Wednesday, March 24, 2004  

Culture: Study sheds light on black jobless rate

Sociologist Devah Pager has made a striking impression in her field before getting her first teaching position. While volunteering at a homeless shelter, Pager began counseling unemployed men. Many of them were African-Americans with criminal records. She decided to conduct a study to see just how difficult it is for convicts to obtain employment. She expected the 'felons,' to have trouble finding work. But, she did not foresee the results she got.

To isolate the effect of a criminal record on the job search, Ms. Pager sent pairs of young, well-groomed, well-spoken college men with identical résumés to apply for 350 advertised entry-level jobs in Milwaukee. The only difference was that one said he had served an 18-month prison sentence for cocaine possession. Two teams were black, two white.

A telephone survey of the same employers followed. For her black testers, the callback rate was 5 percent if they had a criminal record and 14 percent if they did not. For whites, it was 17 percent with a criminal record and 34 percent without.

"I expected there to be an effect of race, but I did not expect it to swamp the results as it did," Ms. Pager said. "It really was a surprise."

The results were so shocking to some influential readers of the study that major media have discovered Pager and a presidential candidate, Howard Dean, cited her work. A broader study will be funded to confirm her findings. Bruce Western of Princeton University, one of the most prominent sociologists in the country, will work with Pager.

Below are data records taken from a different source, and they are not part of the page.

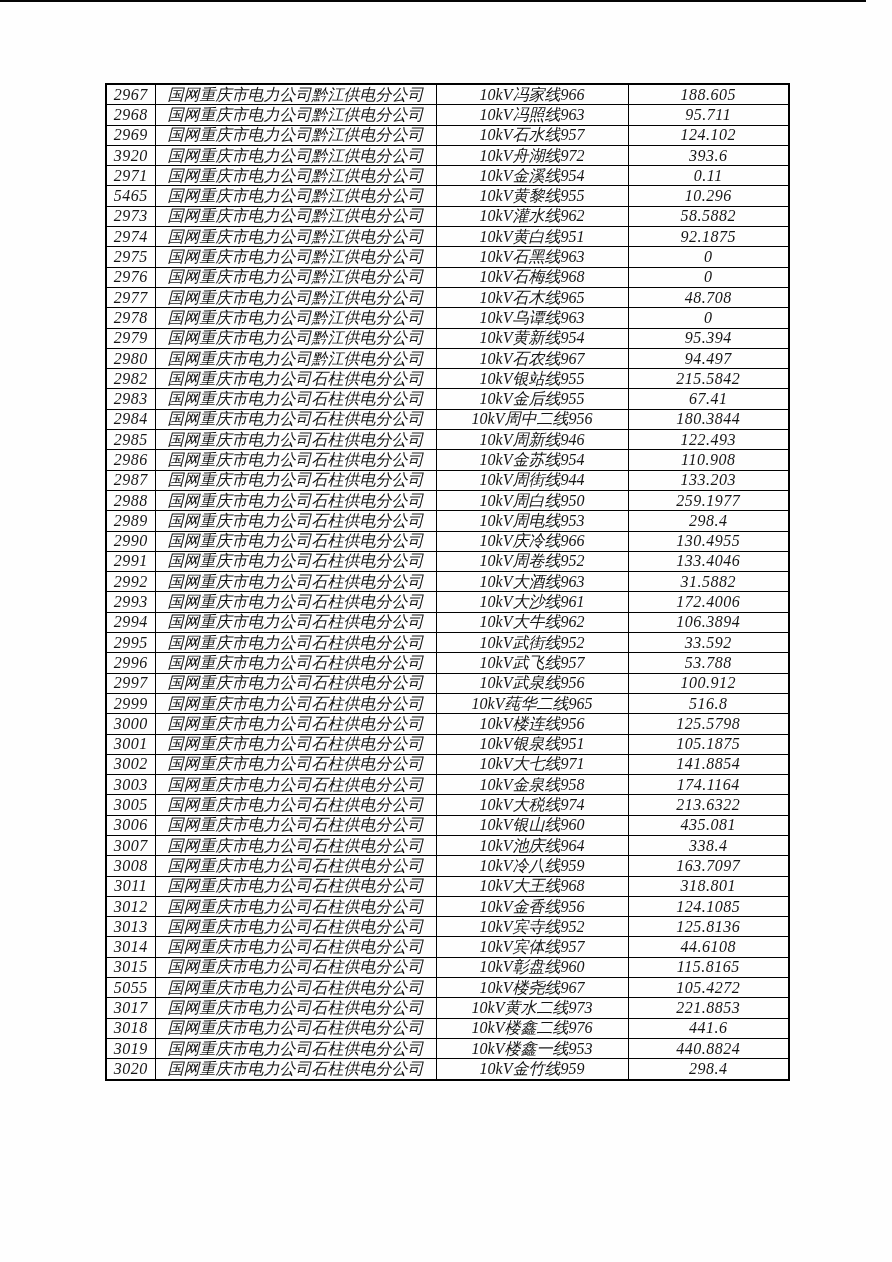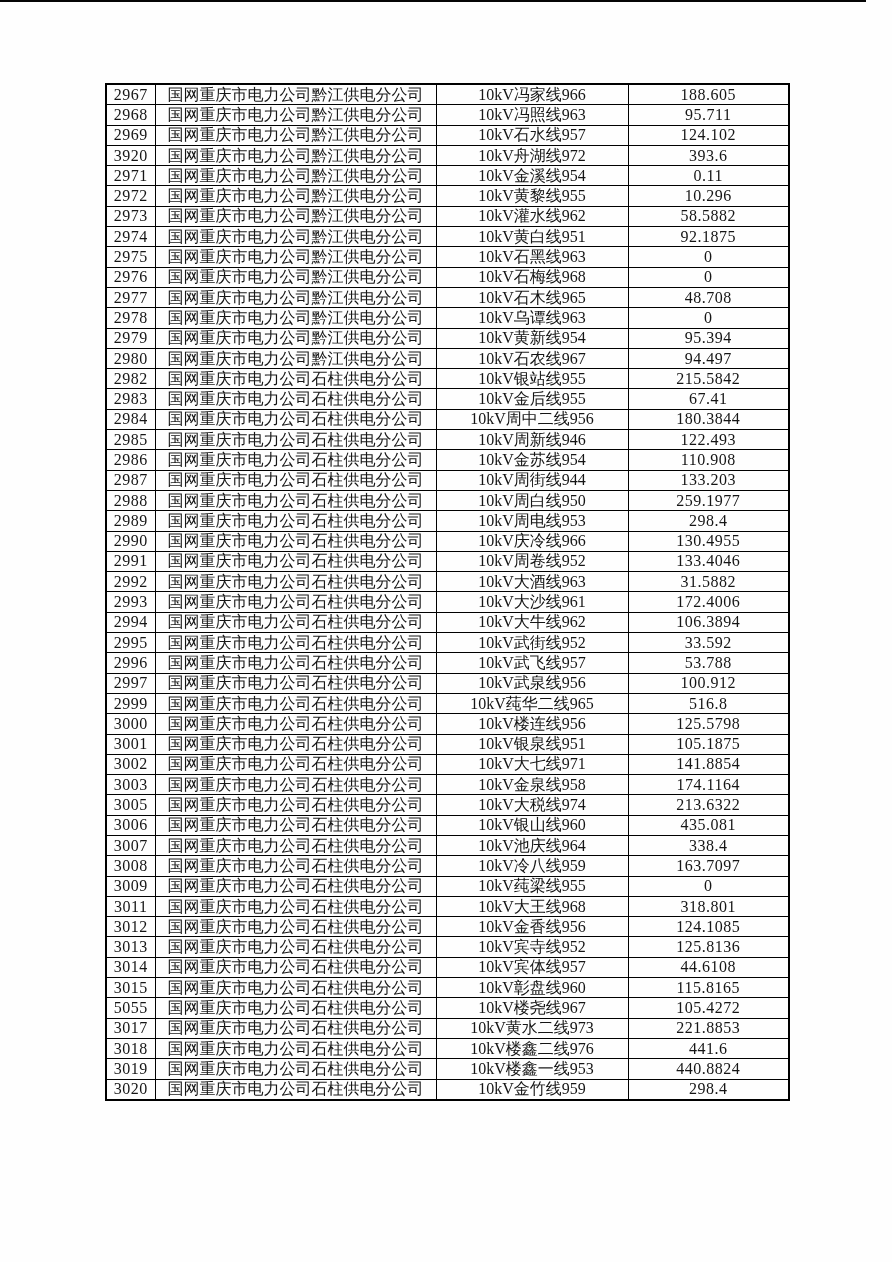--- a/index.html
+++ b/index.html
@@ -8,20 +8,21 @@
     background: #ffffff;
     font-family: "Liberation Serif", "DejaVu Serif", serif;
     color: #1a1a1a;
     position: relative;
     overflow: hidden;
   }
   .page {
     position: absolute; top: 0; left: 0;
     width: 892px; height: 1262px;
     background: #fefefe;
+    font-style: italic;
   }
   .scan-edge-line {
     position: absolute; top: 0; left: 0;
     width: 866px; height: 2px;
     background: #050505;
   }
   table.data-table {
     position: absolute;
     left: 105px; top: 83px;
     width: 683px;
@@ -89,21 +90,21 @@
     </tr>
 
     <tr>
       <td class="cell-no">2971</td>
       <td class="cell-company">国网重庆市电力公司黔江供电分公司</td>
       <td class="cell-line">10kV金溪线954</td>
       <td class="cell-value">0.11</td>
     </tr>
 
     <tr>
-      <td class="cell-no">2972</td>
+      <td class="cell-no">5465</td>
       <td class="cell-company">国网重庆市电力公司黔江供电分公司</td>
       <td class="cell-line">10kV黄黎线955</td>
       <td class="cell-value">10.296</td>
     </tr>
 
     <tr>
       <td class="cell-no">2973</td>
       <td class="cell-company">国网重庆市电力公司黔江供电分公司</td>
       <td class="cell-line">10kV灌水线962</td>
       <td class="cell-value">58.5882</td>
@@ -329,26 +330,20 @@
       <td class="cell-value">338.4</td>
     </tr>
 
     <tr>
       <td class="cell-no">3008</td>
       <td class="cell-company">国网重庆市电力公司石柱供电分公司</td>
       <td class="cell-line">10kV冷八线959</td>
       <td class="cell-value">163.7097</td>
     </tr>
 
-    <tr>
-      <td class="cell-no">3009</td>
-      <td class="cell-company">国网重庆市电力公司石柱供电分公司</td>
-      <td class="cell-line">10kV莼梁线955</td>
-      <td class="cell-value">0</td>
-    </tr>
 
 
     <tr>
       <td class="cell-no">3011</td>
       <td class="cell-company">国网重庆市电力公司石柱供电分公司</td>
       <td class="cell-line">10kV大王线968</td>
       <td class="cell-value">318.801</td>
     </tr>
 
     <tr>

It is not uncommon for people in some quarters to offer blame the victim reasons for the extremely high unemployment among African-Americans, which tends to be twice that of whites.

Last month the U.S. economy produced only 21,000 new jobs, down from 97,000 in January. For Black Americans the labor picture bore little good news. Once again the old adage that when America catches a cold, Blacks get pneumonia, proved true.

As has been the case for decades, Blacks remain the most chronically unemployed and underemployed segment of the American labor market. The disparity in employment opportunity between whites and Blacks has become a recurring statistic in the U.S. economy.

For all the hysteria surrounding affirmative action, and the portrayal of corrective measures as preferential to Blacks and Hispanics, Blacks continue to face unemployment twice that of whites.

The Bureau of Labor Statistics of the U.S. Department of Labor reported [for February] the nation’s unemployment rate at 5.6 percent. Black unemployment stood at 9.8 percent compared to 4.9 percent for whites. It was a slight improvement over figures for January when Black joblessness was 10.5 percent.

Pager's findings reveal that even clean-cut, educated black job seekers without criminal records are twice as likely not to be contacted after applying for positions as whites. A white person with a criminal record is more likely to be considered for employment than a black applicant who has had no difficulties with the law. If the research is taken seriously, perhaps a new emphasis on discouraging racial discrimination by employers will occur.

posted by J. | 9:15 AM

Monday, March 22, 2004  

Banal blogger too typical of blogosphere

Why does the blogosphere attract so many foolish people? Sometimes, it seems that weblogs mainly represent a conspiracy of know-nothings to create more of the same.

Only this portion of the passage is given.